Condi Urges Education Reform. Could It Really Create Jobs?
By Julie Ross Godar on August 30, 2012
BlogHer Original Post
Last night, in a powerful speech to the Republican National Convention floor, Condoleezza Rice said some thought-provoking things about education reform:
And your greatest ally in controlling your response to your circumstances has been a quality education. But today, today, when I can look at your zip code and I can tell whether you're going to get a good education, can I honestly say it does not matter where you came from, it matters where you are going? The crisis in K-12 education is a threat to the very fabric of who we are.
My mom was a teacher. I respect the profession. We need great teachers, not poor ones and not mediocre ones. We have to have high standards for our kids, because self-esteem comes from achievement, not from lax standards and false praise.
And we need to give parents greater choice, particularly, particularly poor parents whose kids, very often minorities, are trapped in failing neighborhood schools. This is the civil rights issue of our day.
If we do anything less, we can damage generations to joblessness and hopelessness and life on the government dole. If we do anything less, we will endanger our global imperatives for competitiveness. And if we do anything less, we will tear apart the fabric of who we are and cement the turn toward entitlement and grievance.
Image: © Daniel Wallace/Tampa Bay Times/ZUMAPRESS.com
Job creation and entrepreneurship is the overarching theme of the Republican National Convention so far this week -- and but for Rice's comments, education's been a much weaker one. Yesterday, Huffington Post Editor in Chief Arianna Huffington hosted two offsite panels attempting to build a bridge between what right now seem to be two very different planks of the GOP platform.

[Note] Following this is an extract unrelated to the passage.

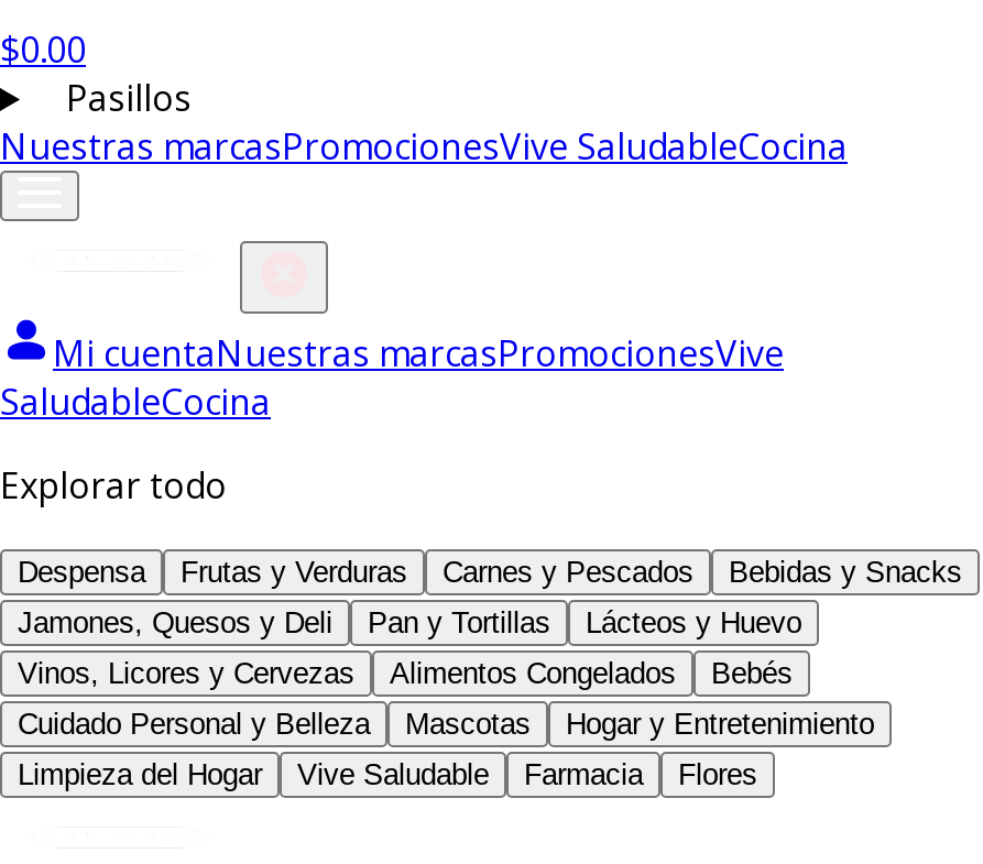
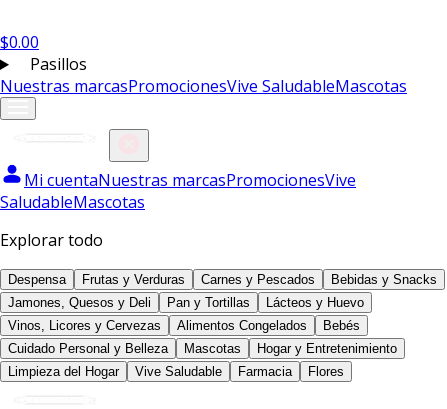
[0,122,848,171] Nuestras marcasPromocionesVive SaludableCocina -> [0,75,407,97] Nuestras marcasPromocionesVive SaludableMascotas
[0,378,271,426] SaludableCocina -> [0,191,145,213] SaludableMascotas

Tom Brokaw moderated the conversation, called "What Is Working," with a bipartisan group of panelists: LinkedIn Co-Founder Allen Blue; Startup America CEO Scott Case; Civic Ventures CEO Marc Freedman; Purpose CEO Jeremy Heimans; radio host and Fox News contributor Laura Ingraham; Aspen Institute CEO Walter Isaacson; Ohio Governor John Kasich; Rockefeller Foundation CEO Judith Rodin; Valencia College President Sanford Shugart; Microsoft General Counsel Brad Smith; and Huffington herself.
The ideas that bubbled up struck me as simple, achievable, and affordable:
Education reform at all levels
The panelists talked at length about interlacing business and career development with education, involving companies from early education through college, and reforming four-year institutions to be more relevant, targeted, and affordable. Culturing and encouraging students to understand career development throughout their lives -- including recareering training later in life.
Gov. Kasich said his greatest challenge is that companies aren't willing to share their forecasting so that schools can evolve academic programs to match; even in with an 8.3 percent unemployment rate, 3.8 percent of U.S. jobs can't be filled because nobody has the skills. Shugart talked of refocusing community colleges to mesh more closely with companies and industries, citing nursing programs as a successful example. It could bump the completion rate for two-year colleges, currently at a dismal 25 percent, he said.
National service: Education as participation
What if, after high school or college, young job seekers were expected to serve their country and get job training at the same time? Without suggesting re-instituting the draft itself, several panelists pointed out how armed service helps young people learn teamwork and gain useful job skills -- and could also be a path to recareering. Goldman Sachs now offers a Teach for America internship -- its program description says, "Goldman Sachs recognizes the excellence of successful Teach For America applicants and values the experience and skills that are built through the corps experience." Why not a nonmilitary Law Corps, a Medical Corps?
An extra benefit of national service -- military or otherwise -- is to teach the lasting values of working for something higher than your own goals: "The best advice I'd give [to a young person seeking a job]: Decide what your values are and find jobs that reflect those values," said Heimans.
Integration of entrepreneurship into the culture: What to teach our children
"Having a job is not just about economic security -- it's also emotional and cultural security for this country," Brokaw said. Panelists agreed that teaching children to take risks, to cope with failure, and to be innovative and willing to learn throughout your life is vital. And these lessons need to be taught everywhere. Kasich noted that "the inner city" is a huge and overlooked area for business growth, citing Jay-Z as an entrepreneurial inspiration.
Just as important is changing the conversation and culture to celebrate successes. “If you look at the last 30 years, all the net were created by companies that were less than five years old," said Case. "We should be celebrating those successes everywhere, not just in Silicon Valley and New York."